The Problem: Generating that imaginary video takes a lot of computing power and time. It's like trying to drive a car while you are still drawing the map of the road ahead. It's accurate, but it's slow.

2. The New Way: Fast-WAM (The "Mental Gym")

The authors realized that the "imagining" part might be unnecessary during the actual task.

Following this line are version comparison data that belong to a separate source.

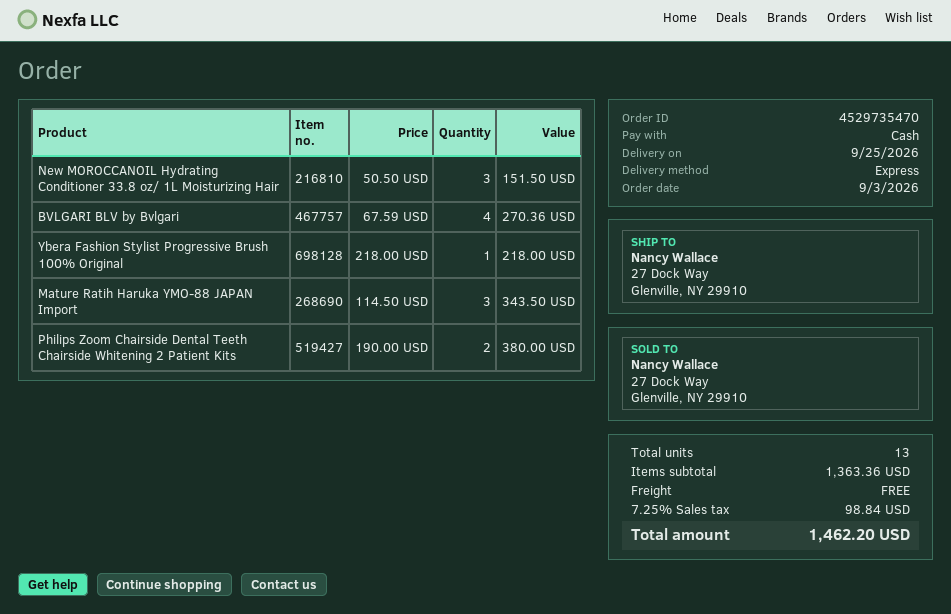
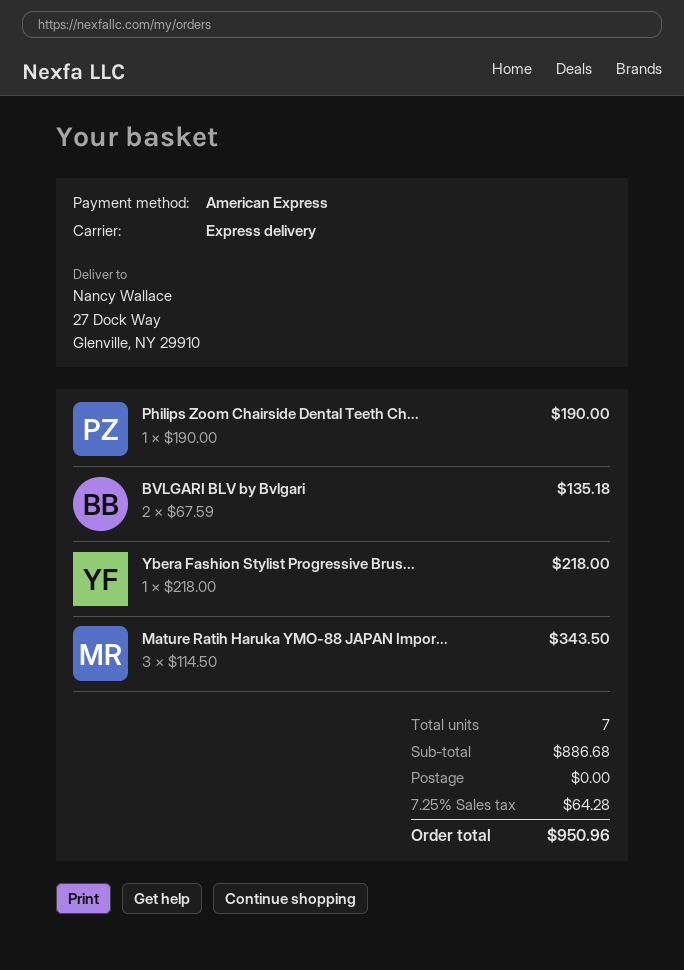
payment method: cash -> American Express
New MOROCCANOIL Hydrating Conditioner 33.8 oz/ 1L Moisturizing Hair: 3 x 50.50 = 151.50 -> none
BVLGARI BLV by Bvlgari: 4 x 67.59 = 270.36 -> 2 x 67.59 = 135.18
Philips Zoom Chairside Dental Teeth Chairside Whitening 2 Patient Kits: 2 x 190.00 = 380.00 -> 1 x 190.00 = 190.00
total quantity: 13 -> 7
subtotal: 1363.36 -> 886.68
tax: 7.25% = 98.84 -> 7.25% = 64.28
total: 1462.20 -> 950.96

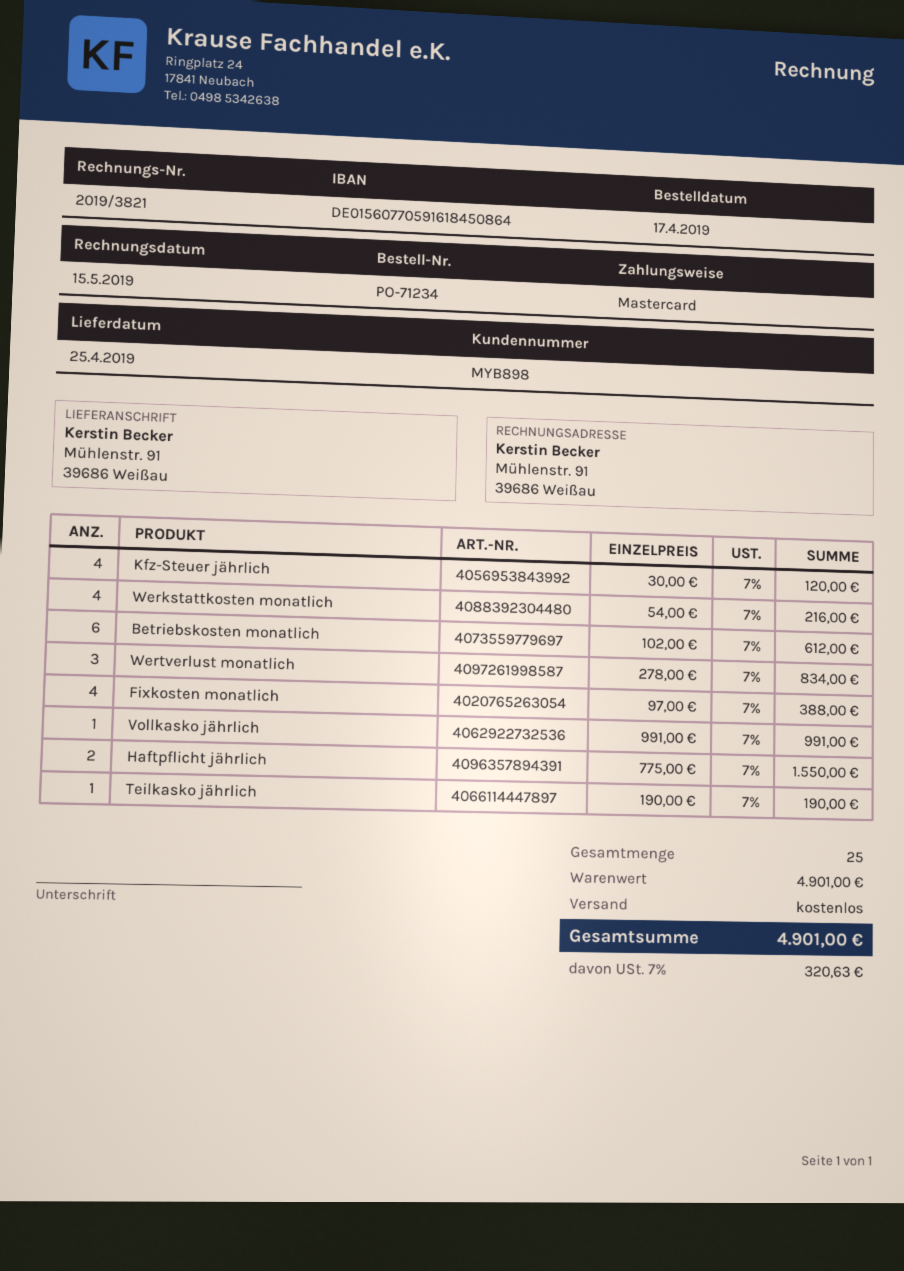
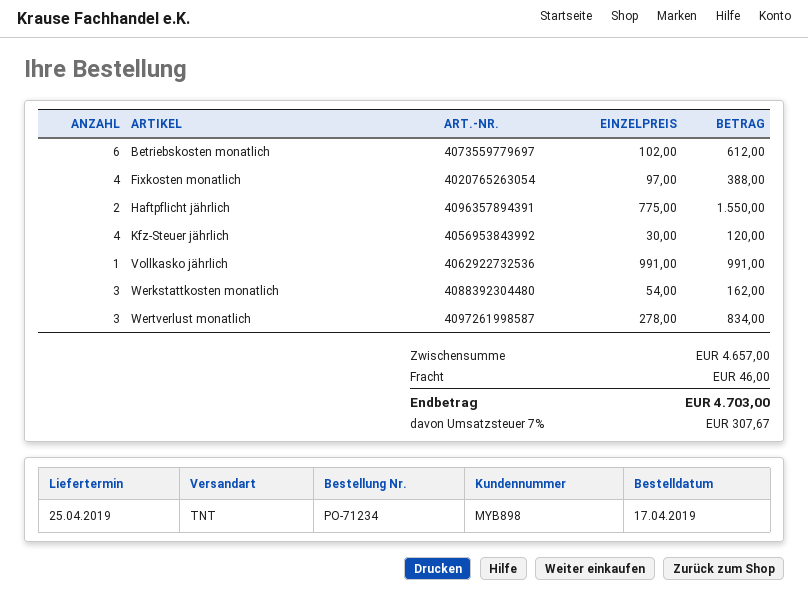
Werkstattkosten monatlich: 4 x 54.00 = 216.00 -> 3 x 54.00 = 162.00
Teilkasko jährlich: 1 x 190.00 = 190.00 -> none
subtotal: 4901.00 -> 4657.00
shipping: 0.00 -> 46.00
tax: 7% = 320.63 -> 7% = 307.67
total: 4901.00 -> 4703.00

The Training (The Gym): While the robot is learning (training), it does practice imagining the future. It watches videos and predicts what happens next. This is like a gymnast practicing flips in the gym to build muscle memory and understand physics. This step is crucial because it teaches the robot how the physical world works.
The Inference (The Game): When it's time to actually do the task (test time), Fast-WAM skips the daydreaming. It doesn't generate a video. Instead, it just uses the "muscle memory" and physics knowledge it built up in the gym to move immediately.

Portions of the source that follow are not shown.